Die Grenze des Erträglichen ist seit langem überschritten, denn die
letzten Etzweiler Bürger sind Opfer gezielter Einbrüche und Diebstähle
geworden. "Vor drei Wochen hat jemand versucht, unser Auto zu
stehlen, an der Wegfahrsperre ist er gescheitert. Es war am Vormittag, ich
war sogar zu Hause", erinnert sich Silke Hoffmann.
Im November beklagte Pfarrer Rainer Kalina den Verlust eines über zwei
Meter hohen Holzkreuzes, es hing außen an der Kirche: "Die haben
genau gewusst, wie man das abmontiert." Wenige Tage später versuchte
man, in die Sakristei einzubrechen, die Diebe wurden überrascht und flüchteten.
Der letzte Wirt des Dorfes belädt an einem Sonntagmittag seinen Kombi. Er
rettet die wenigen Elektrowerkzeuge, die Diebe im Saal der
"Waldschenke" haben liegen lassen. "Sie sind über das Dach
eingestiegen", sagt Tansel Sokullo.
Auch beim Spaziergang der Familie Hoffmann am zweiten Weihnachtstag erzählen
die Spuren im Schnee von den Besuchern, die bereits am Morgen hier gewesen
sind. Viele verlieren sich in offenen Hauseingängen von zerstörten
Behausungen. Der Weg führt die Hoffmanns an Steinhaufen vorbei.
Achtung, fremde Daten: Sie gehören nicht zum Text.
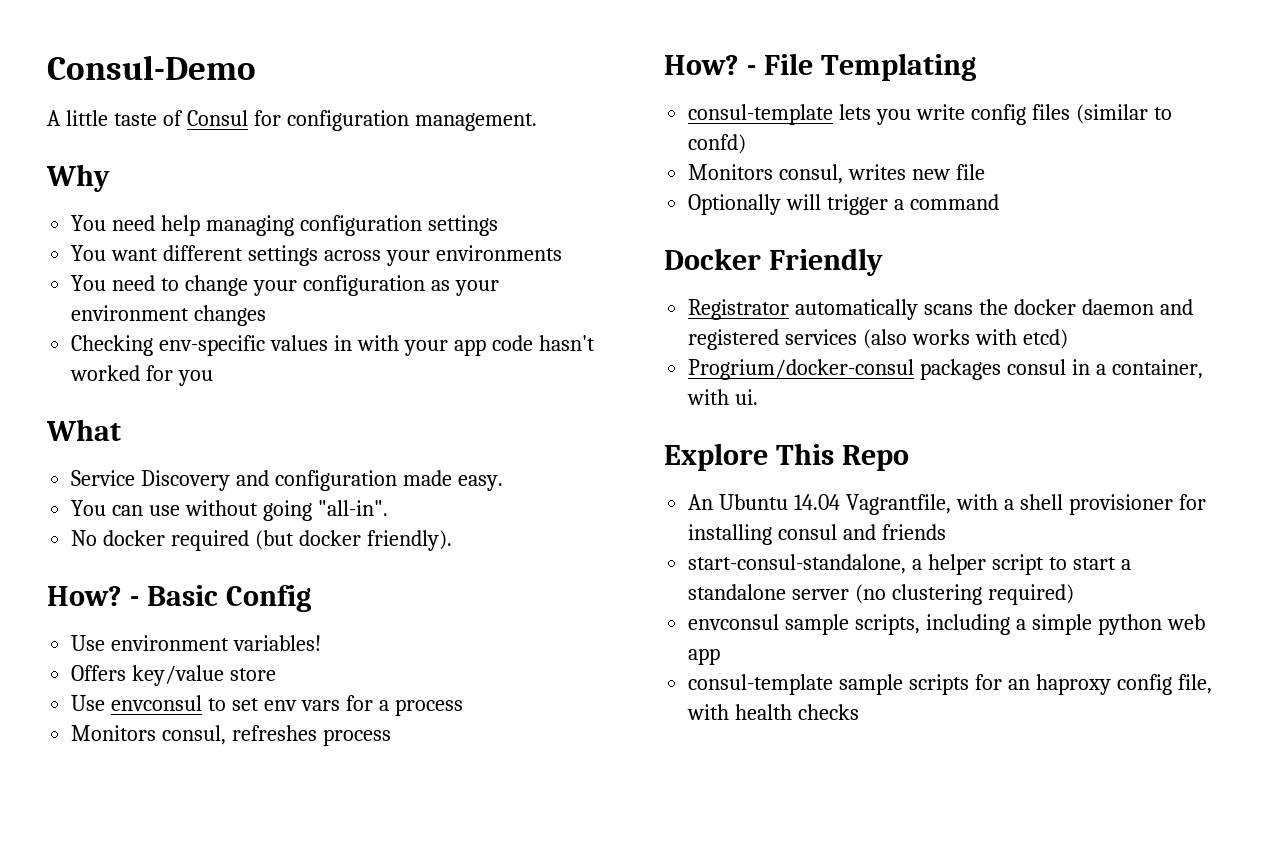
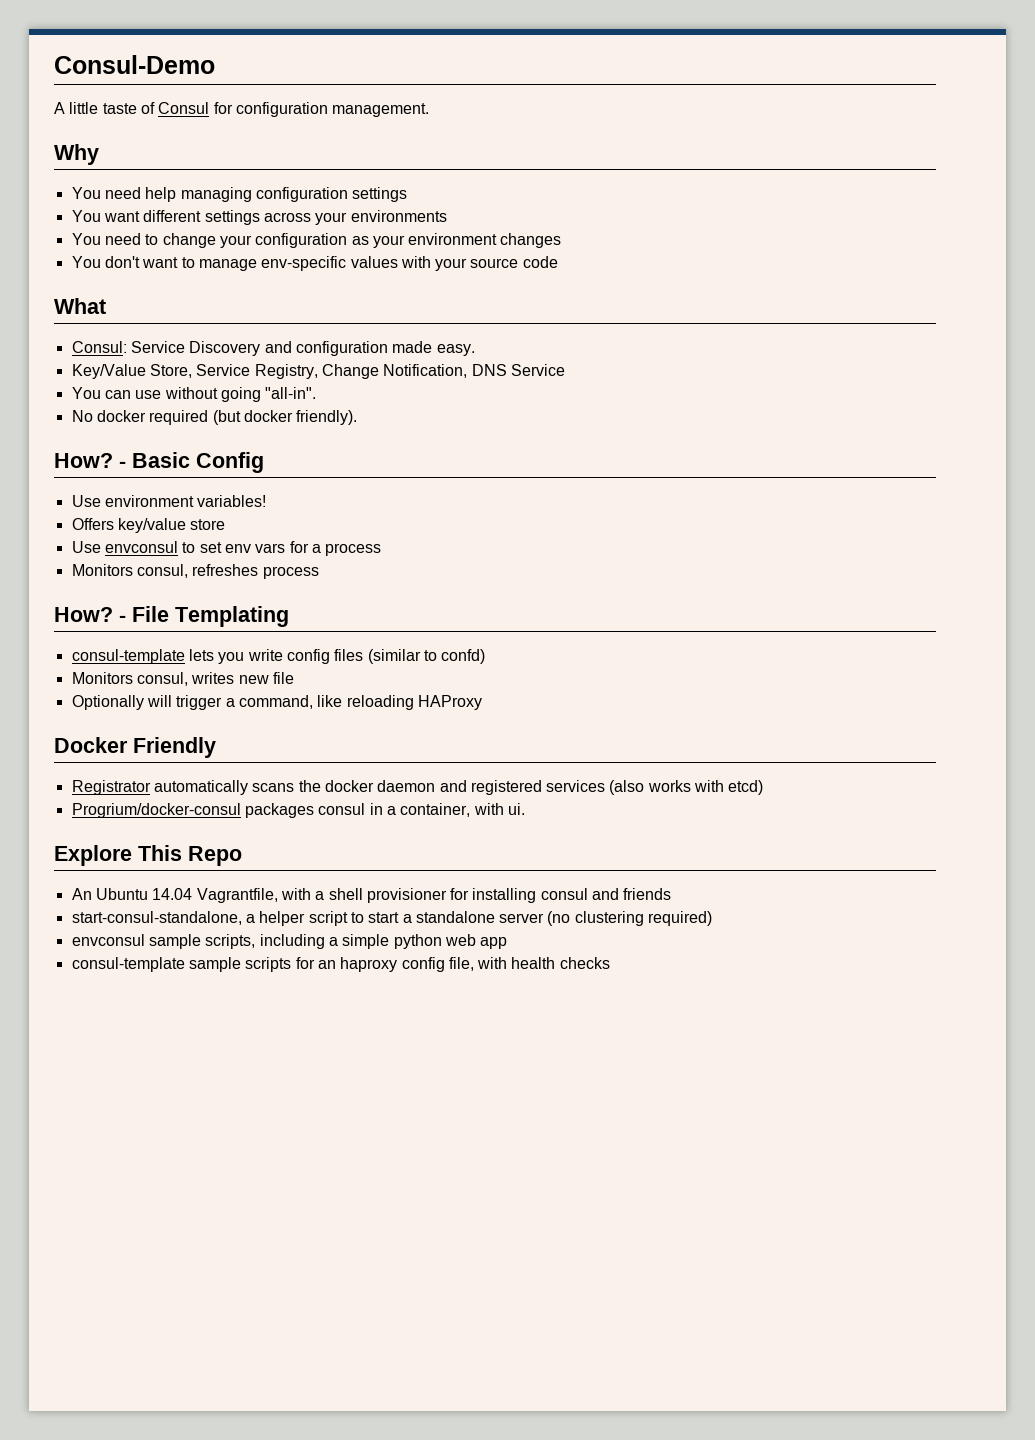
[71,335,154,356] Checking -> [71,256,257,271] You don't want to manage
[334,335,353,351] in -> (398, 262) none
[453,339,486,356] app -> [470,258,519,268] source
[538,335,595,351] [70,365,214,386] hasn't worked for you -> (558, 262) none
(121, 430) none -> [71,341,127,353] Consul:
(503, 483) none -> [71,364,565,379] // Key/Value Store, Service Registry, Change Notification, DNS Service
[909,194,999,210] command -> [238,695,482,710] command, like reloading HAProxy

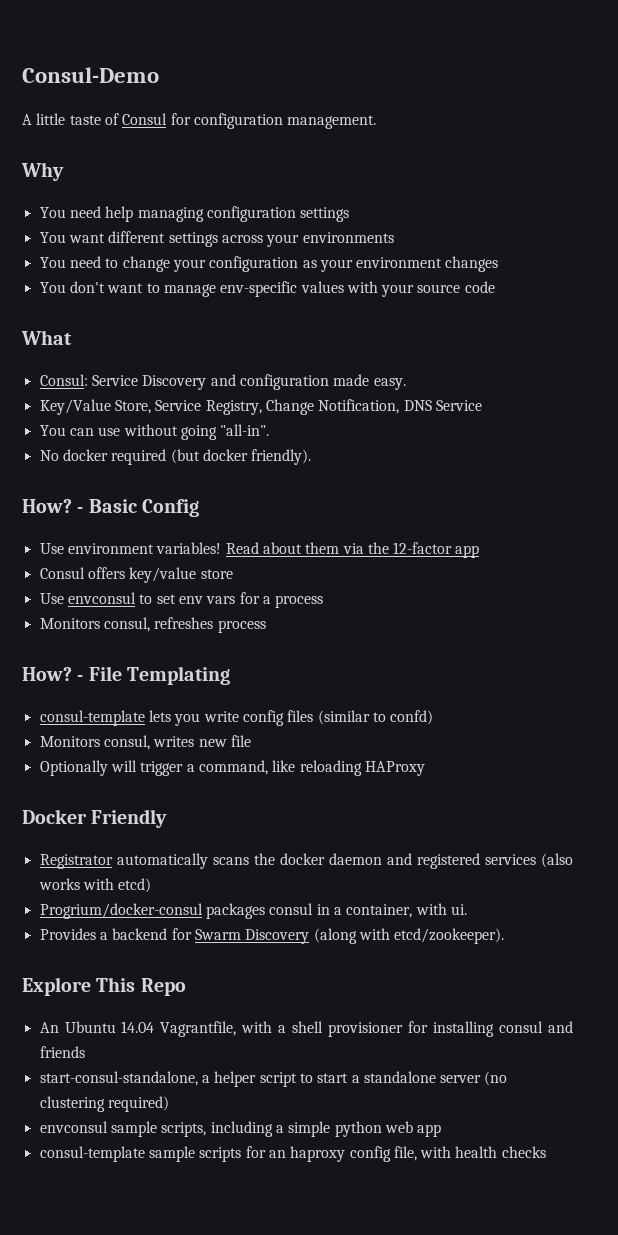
[71,518,114,530] // Offers -> [225,542,480,558] [39,567,125,579] Read about them via the 12-factor app // Consul offers
(525, 809) none -> [39,928,505,944] // Provides a backend for Swarm Discovery (along with etcd/zookeeper).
Aber auch an Bergen von Haushaltsmüll, den Besucher hier abgeladen haben.
Aus blauen Säcken quillt verschimmeltes Brot. "So eine
Sauerei", entfährt es Silke Hoffmann. Die Ratten sind da. Aber auch
Marder, Spechte oder Eulen, die aus dem enger werdenden Wald fliehen.
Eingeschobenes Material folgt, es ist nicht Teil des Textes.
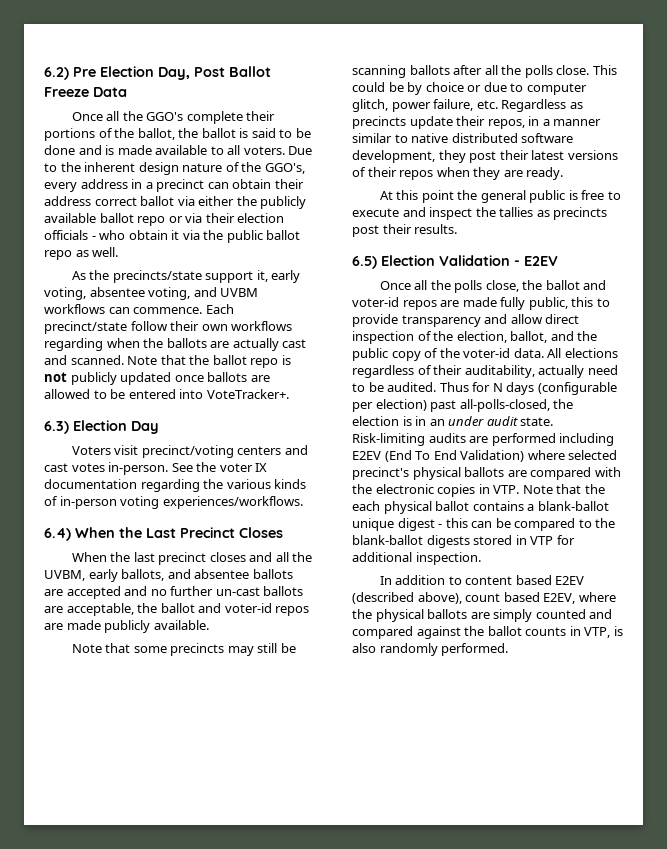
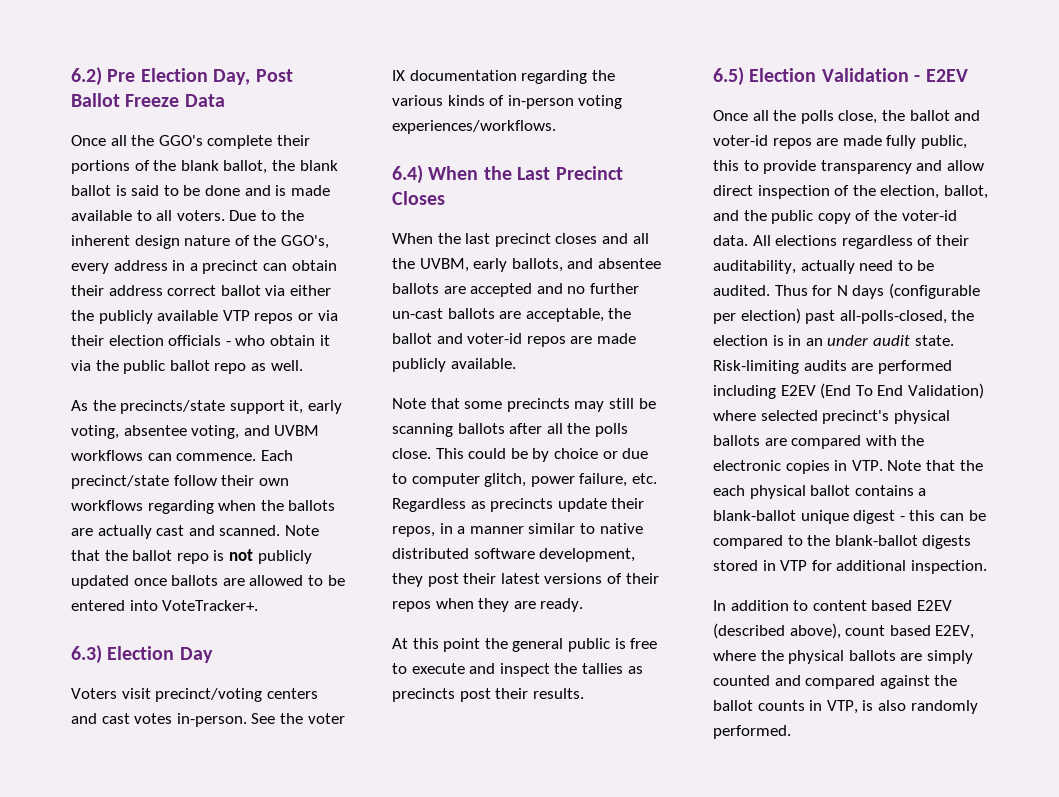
(135, 133) none -> [180,160,219,171] blank
(199, 133) none -> [299,160,338,171] blank
[99,213,166,226] ballot repo -> [222,310,294,324] VTP repos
Vor der Schredderanlage an der Arnoldusstraße liefern sich die Hoffmanns
eine Schneeballschlacht. Hier schreddert ein Unternehmen im Auftrag von
Rheinbraun Steine aus dem Abbruch des Ortes. Die Arbeit ruht am Feiertag.
"Die Gemeinde steht nicht
hinter uns"
Früher war die Schredderanlage an der Berrendorfer Straße. Dort habe sie
keinen gestört. Rheinbraun habe sie verlegen lassen, in unmittelbare Nähe
der letzten Bewohner. Knapp 50 Meter weiter wohnt eine Familie, die ihr
Grundstück noch nicht verkaufen will. An einen Zufall glaubt Hoffmann
nicht.
"Mama, der Bagger macht bummbumm", seien morgens die ersten
Worte der Tochter, schildert die Mutter. Früher habe Nina rund zwei
Stunden länger geschlafen.
"Der Anstand ist schon lange verloren gegangen", sagt Hoffmann.
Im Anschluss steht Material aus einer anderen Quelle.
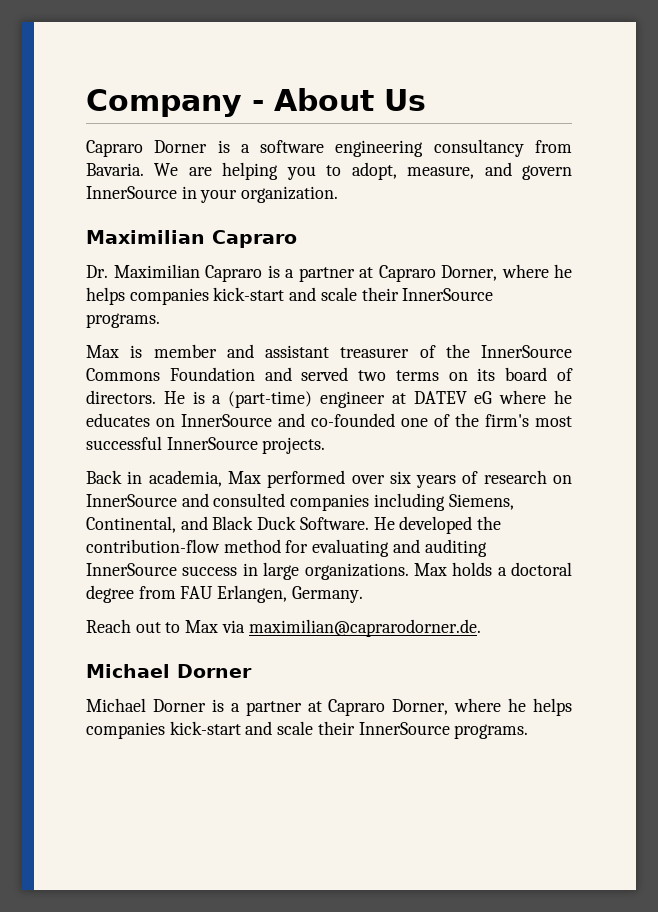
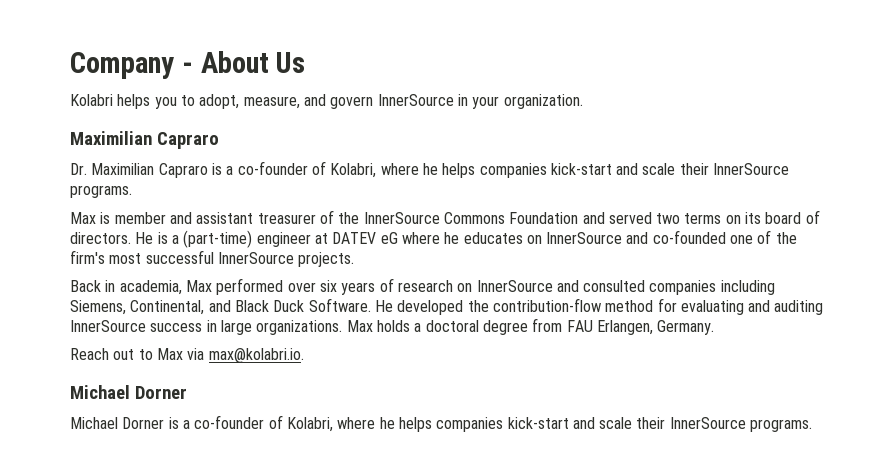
[86,139,572,157] [86,162,279,180] Capraro Dorner is a software engineering consultancy from Bavaria. We are helping -> [70,94,151,109] Kolabri helps
[298,265,497,282] partner at Capraro Dorner, -> [237,161,377,178] co-founder of Kolabri,
[248,619,481,637] maximilian@caprarodorner.de. -> [208,348,304,363] max@kolabri.io.
[245,699,449,716] partner at Capraro Dorner, -> [194,415,333,432] co-founder of Kolabri,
Auch die Gemeinde stehe nicht hinter den im Ort verbliebenen Menschen:
"Die nehmen Schilder mit, Bänke, Sachen vom Spielplatz. Am Schützenplatz
wurden Lampen abmontiert, angeblich für den Kindergarten in Oberembt. Später
sah ich einige bei Privatleuten herumliegen." Von sozialverträglicher
Umsiedlung könne da wohl kaum die Rede sein, schimpft Hoffmann.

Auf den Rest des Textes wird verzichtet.